Electric pod systems are becoming widely used on diesel-electric powered vessels where very high levels of manoeuvrability, efficiency and reliability are required. Now German company Siemens has joined in with its SISHIP eSiPOD, which is available to handle power outputs 5 to 25 MW.
The smaller sizes of these units could be a viable propulsion system for a wide range of work boats. Siemens is claiming that the crucial advantage of the SISHIP eSiPOD system is the substantially higher overall efficiency resulting from the combination of a compact, hydrodynamically optimized design and efficient, permanently-excited synchronous motor. The company is also claiming that it is the only supplier of podded propulsion systems that offer the option of units with single or twin propellers. They claim this gives greater flexibility in matching the propulsion to the vessel's operating profile. With the twin propeller unit there is a propeller at each end of the propulser unit.

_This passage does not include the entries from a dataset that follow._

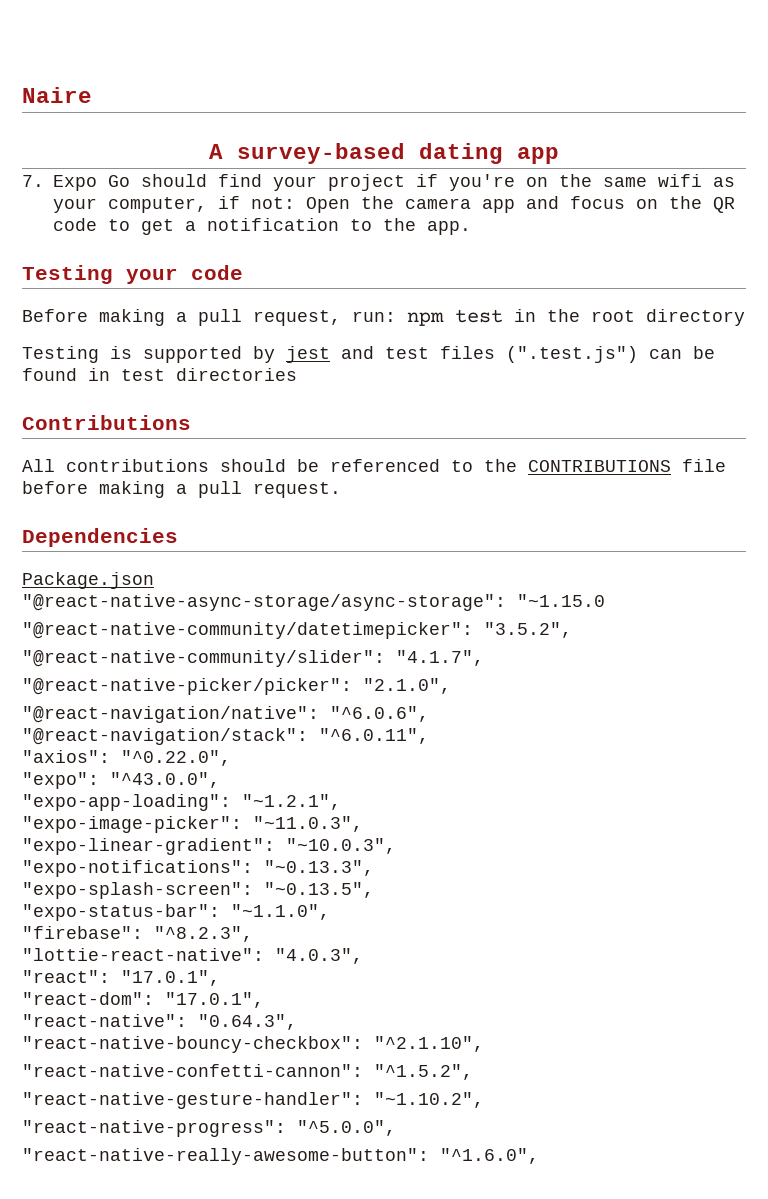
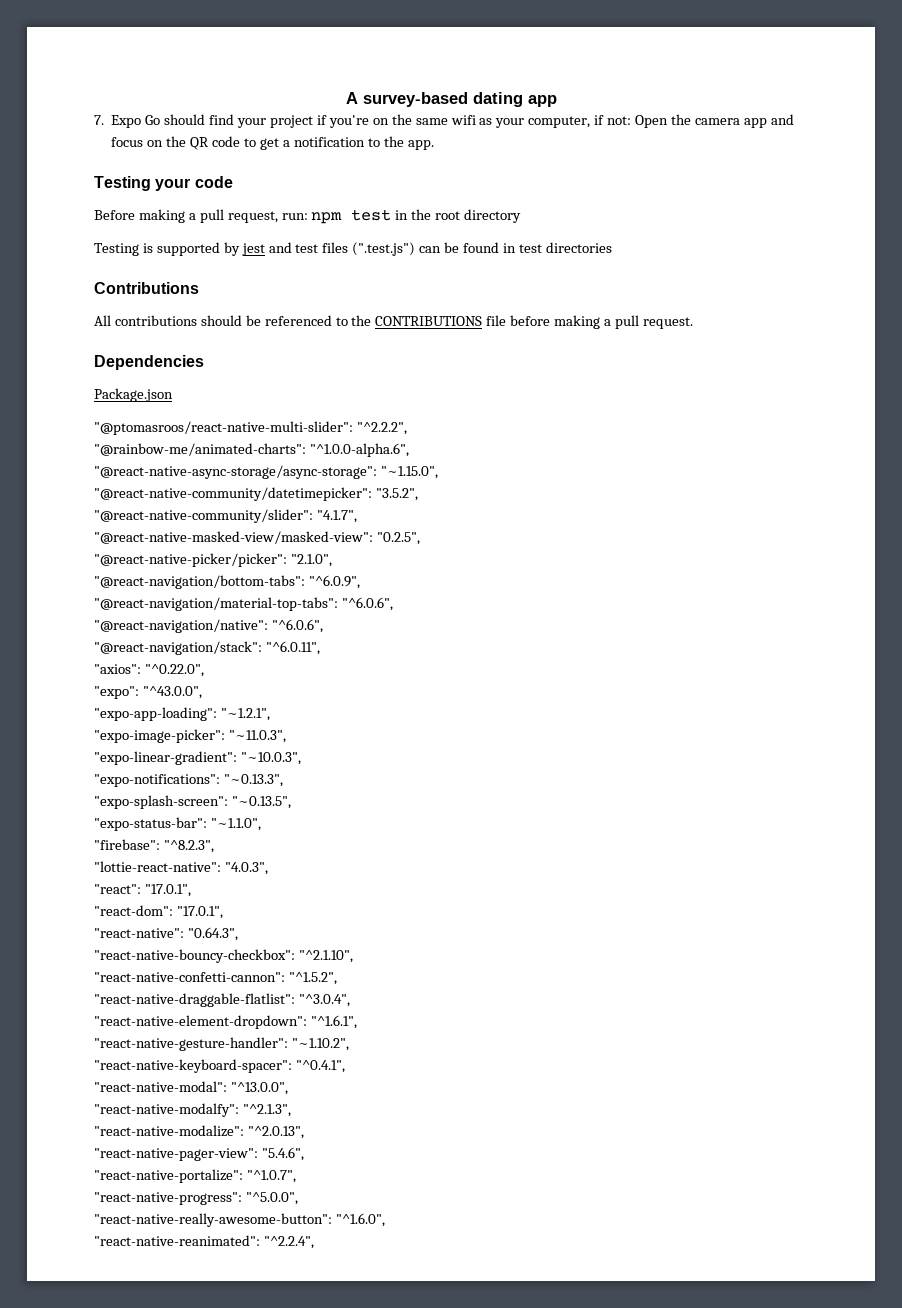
- Naire
+ "@ptomasroos/react-native-multi-slider": "^2.2.2",
+ "@rainbow-me/animated-charts": "^1.0.0-alpha.6",
- "@react-native-async-storage/async-storage": "~1.15.0
+ "@react-native-async-storage/async-storage": "~1.15.0",
+ "@react-native-masked-view/masked-view": "0.2.5",
+ "@react-navigation/bottom-tabs": "^6.0.9",
+ "@react-navigation/material-top-tabs": "^6.0.6",
+ "react-native-draggable-flatlist": "^3.0.4",
+ "react-native-element-dropdown": "^1.6.1",
  "react-native-gesture-handler": "~1.10.2",
+ "react-native-keyboard-spacer": "^0.4.1",
+ "react-native-modal": "^13.0.0",
+ "react-native-modalfy": "^2.1.3",
+ "react-native-modalize": "^2.0.13",
+ "react-native-pager-view": "5.4.6",
+ "react-native-portalize": "^1.0.7",
+ "react-native-reanimated": "^2.2.4",

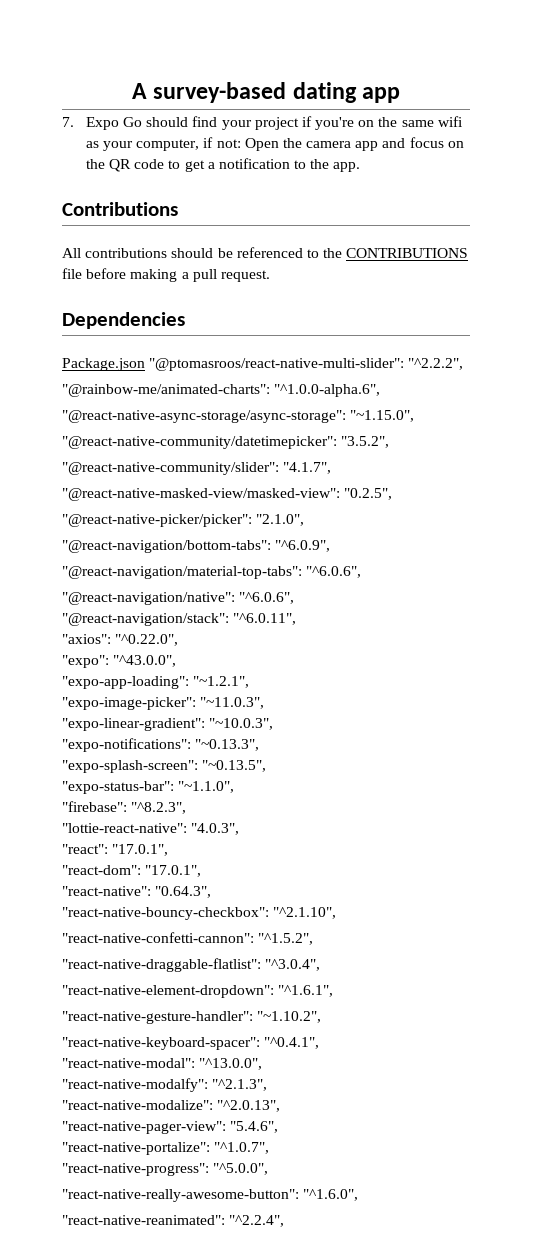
- Testing your code
- Before making a pull request, run: npm test in the root directory
- Testing is supported by jest and test files (".test.js") can be found in test directories
- Package.json
- "@ptomasroos/react-native-multi-slider": "^2.2.2",
+ Package.json "@ptomasroos/react-native-multi-slider": "^2.2.2",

This Siemen's pod unit offer extremely quiet, low-vibration operation and because the unit is fully azimuthing there is outstanding manoeuvrability. The units offer excellent propulsion efficiency over a wide operating spectrum and there are on board space savings thanks to compact design
The cooling of the electric motor is achieved through the outside water flow past the casing which leads to low maintenance costs. For servicing, the standardized components are available worldwide. The M version with the single propeller is optimized for open water performance. It is claimed it has an optimized strut which prevents vibrations and increases course stability. The hydrodynamic efficiency is even further increased thanks to the slim propeller hub and streamlined design.
The T version with the twin propellers generates maximum thrust in minimal space due to its twin-propeller layout. Twin propeller systems keep space requirements under the stern to an absolute minimum and it allows for more flexible ship design and maximizes the payload capacity. This is an advantage especially for ferries, special vessels and naval support vessels.
Both versions are designed to operate in conjunction with most hybrid systems now becoming more popular on workboats and tugs where multiple diesel generators supply the electrical power for the drive motors and where the system can also incorporate a battery bank for quiet or slow speed operation.